A judge had to approve the nineteen-year-old's starting salary of $350 per week, it understood that $1,000 might be reached should Paramount exercise all options over a seven-year contract period. This was the same sort of indentured servitude long practiced by majors, but Para wasn't for sinking so much publicity into property they didn't own. Column/news mentions were frequent as Forever Female went into production (10/1/52) and build-up of Pat Crowley intensified. As in multiple Star Is Born fictions, there was move to change her name, Paramount hiring a "Hollywood numerologist," who proposed fifty-five variations on a new moniker, such being old style huckstering of perhaps unhelpful sort, so again Para turned to on-lot wage earners for assist. In what may have been a staged revolt, Crowley herself said no to the name switch and even to billing as Patricia, preferring the more gender-neutral Pat. "Anybody who sees me will know I'm a girl," she cheekily told Army Archerd.
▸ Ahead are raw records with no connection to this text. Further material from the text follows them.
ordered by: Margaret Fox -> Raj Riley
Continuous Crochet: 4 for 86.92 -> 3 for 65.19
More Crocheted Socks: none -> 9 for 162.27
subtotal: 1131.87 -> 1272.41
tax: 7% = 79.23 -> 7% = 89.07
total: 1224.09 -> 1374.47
How then, to keep light focused on Pat Crowley as Forever Female waited out the year to release? Here was a showcase wrapped fourteen months before audiences would see it, with a personality that needed to register during the interim. 1953 would amount to haul of a comparative unknown to a press and public who'd not see her on screens till after Christmas. In a meantime, there was utility work that Pat Crowley would perform to earn keep. She and Para pactee Jan Sterling escorted ex-P.O.W. guests to the 7-15-53 premiere of Stalag 17 at the Warner Beverly Theatre in LA, while tests were conducted later that month by director Michael Curtiz in which Crowley participated, the object to determine which camera lenses would work best for Paramount's new Vistavision process. Other studio ingénues to pose included Marla English of later AIP fame, and Kathryn Grandstaff (Grant). There would come the inevitable Photoplay magazine award that placed Crowley among 1953 newcomers "most likely to succeed," the honor shared with seemingly every young player the industry had in hoppers that year.
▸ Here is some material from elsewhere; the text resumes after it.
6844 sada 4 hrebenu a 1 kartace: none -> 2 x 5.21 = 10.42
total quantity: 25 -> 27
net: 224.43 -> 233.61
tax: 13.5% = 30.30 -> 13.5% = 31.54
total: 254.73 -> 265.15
Where Forever Female made trivia history was its being a first-ever major studio feature to World Premiere on television, even though that November 1953 event was restricted to "sunny and prosperous" Palm Springs viewership. Paramount's experimental "Telemeter" would be means by which entertainment could be delivered to home sets as cable later would be, an idea years ahead of wider 70's implementation. The idea of a "boxoffice in the home" especially appealed to Para topper Barney Balaban, who liked prospect of selling tickets to hearth sitters. If they wouldn't go out for a show, the show would come to them, at coin deposit price. Anyone who'd fed gas meters would know Telemeter as an old friend, only this one gave movies for money, sans necessity of leaving armchairs. Here was where that "lost audience" could be got back. Paramount half-owned the system with International Telemeter Corp. of Los Angeles, and 11/53 launch would see Forever Female in simul-opening at Palm Springs' Plaza Theatre plus local TV sets to which coin boxes had been attached.
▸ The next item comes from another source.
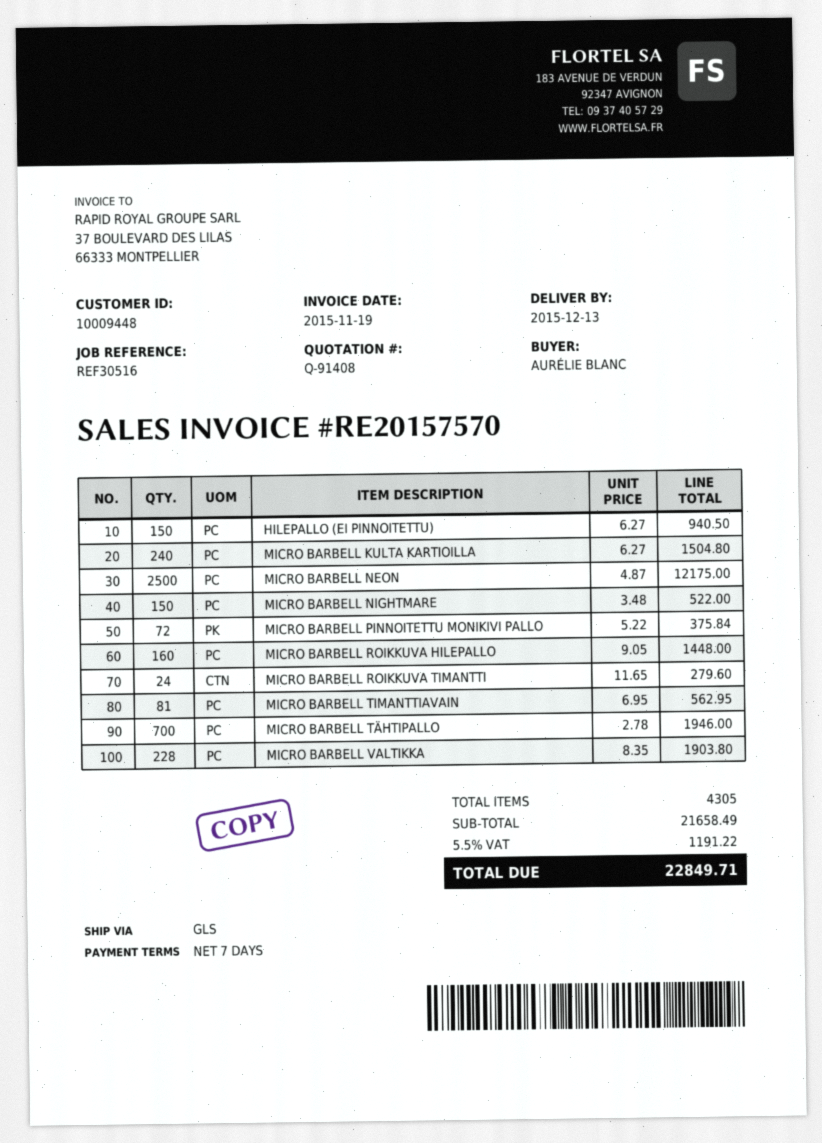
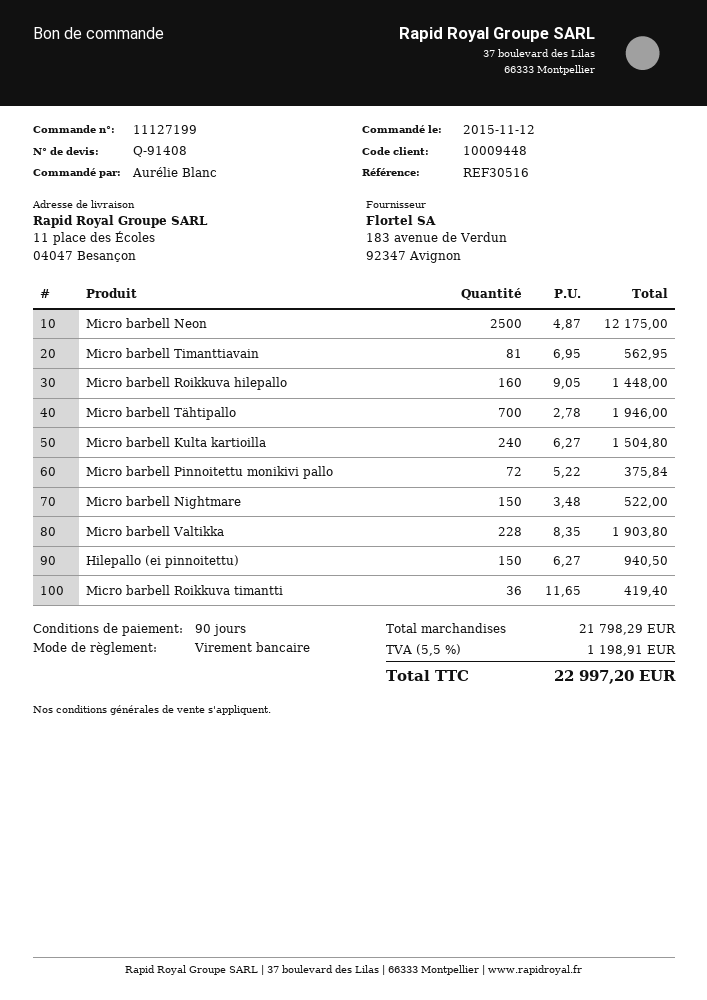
payment terms: 7 days -> 90 days
MICRO BARBELL ROIKKUVA TIMANTTI: 24 x 11.65 = 279.60 -> 36 x 11.65 = 419.40
subtotal: 21658.49 -> 21798.29
tax: 5.5% = 1191.22 -> 5.5% = 1198.91
total: 22849.71 -> 22997.20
Telemeter was fed off a closed circuit that served Palm Springs viewing, so could avoid FCC ban on pay television, this not being classified as "free air" (the signal coming in on phone wires). 400 households subscribed to closed circuit TV, and 71 of these participated in the Telemeter test, paying $1.35 to see Forever Female's evening broadcast, which followed the afternoon's USC-Notre Dame football game, home-received for a dollar. As to outcome, said International Projectionist magazine, opinions differed. "It was felt by some that Forever Female was not the best choice for starting the test. A comedy is enjoyed most with a large responsive audience rather than when viewed by a few people at home. Also it was noted that TV reproduction tended to blur or wash out detail in backgrounds and long shots." Toward bally for the event came one star of Forever Female to theatre-appear and visit Palm Springs homes in which Telemeter was installed. That star was Pat Crowley.